> Data supplied
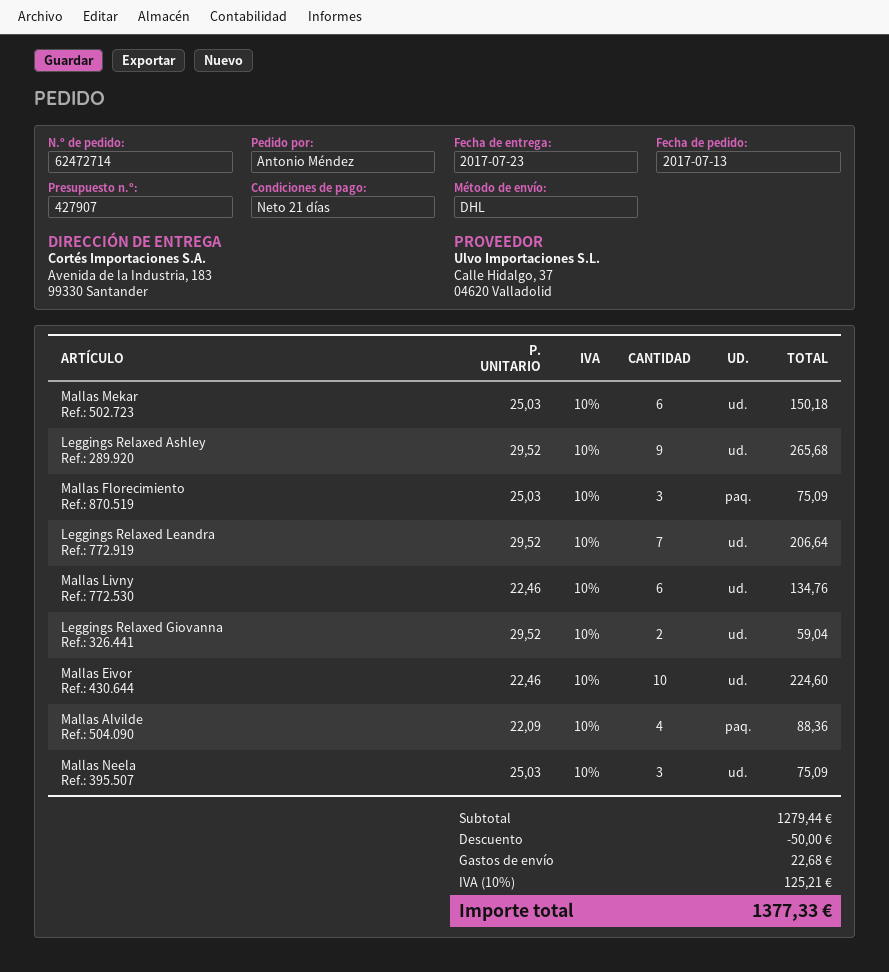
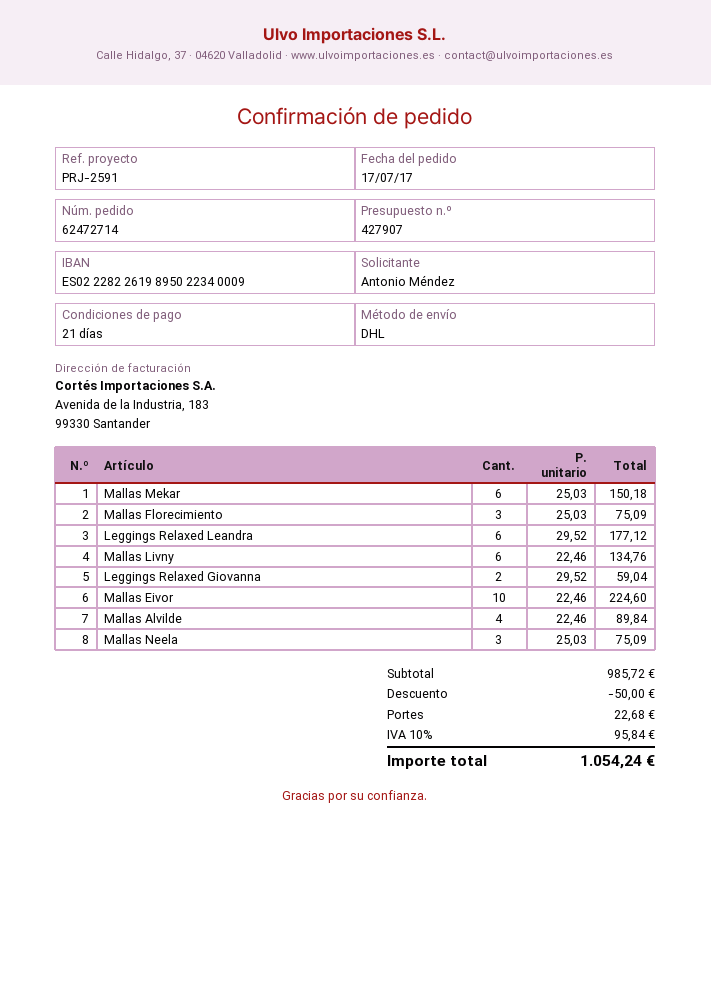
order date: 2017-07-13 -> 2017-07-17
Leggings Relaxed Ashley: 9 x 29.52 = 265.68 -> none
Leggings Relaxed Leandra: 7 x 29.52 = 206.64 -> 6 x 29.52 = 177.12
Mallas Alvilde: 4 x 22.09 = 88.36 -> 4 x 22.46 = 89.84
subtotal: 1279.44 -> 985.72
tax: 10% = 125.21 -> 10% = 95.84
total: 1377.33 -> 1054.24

> Task details
What you return must be the line that contains "Leggings Relaxed Ashley: 9" followed by every remaining line of the material, all exactly as written and nothing more.

> Reply to the task
Leggings Relaxed Ashley: 9 x 29.52 = 265.68 -> none
Leggings Relaxed Leandra: 7 x 29.52 = 206.64 -> 6 x 29.52 = 177.12
Mallas Alvilde: 4 x 22.09 = 88.36 -> 4 x 22.46 = 89.84
subtotal: 1279.44 -> 985.72
tax: 10% = 125.21 -> 10% = 95.84
total: 1377.33 -> 1054.24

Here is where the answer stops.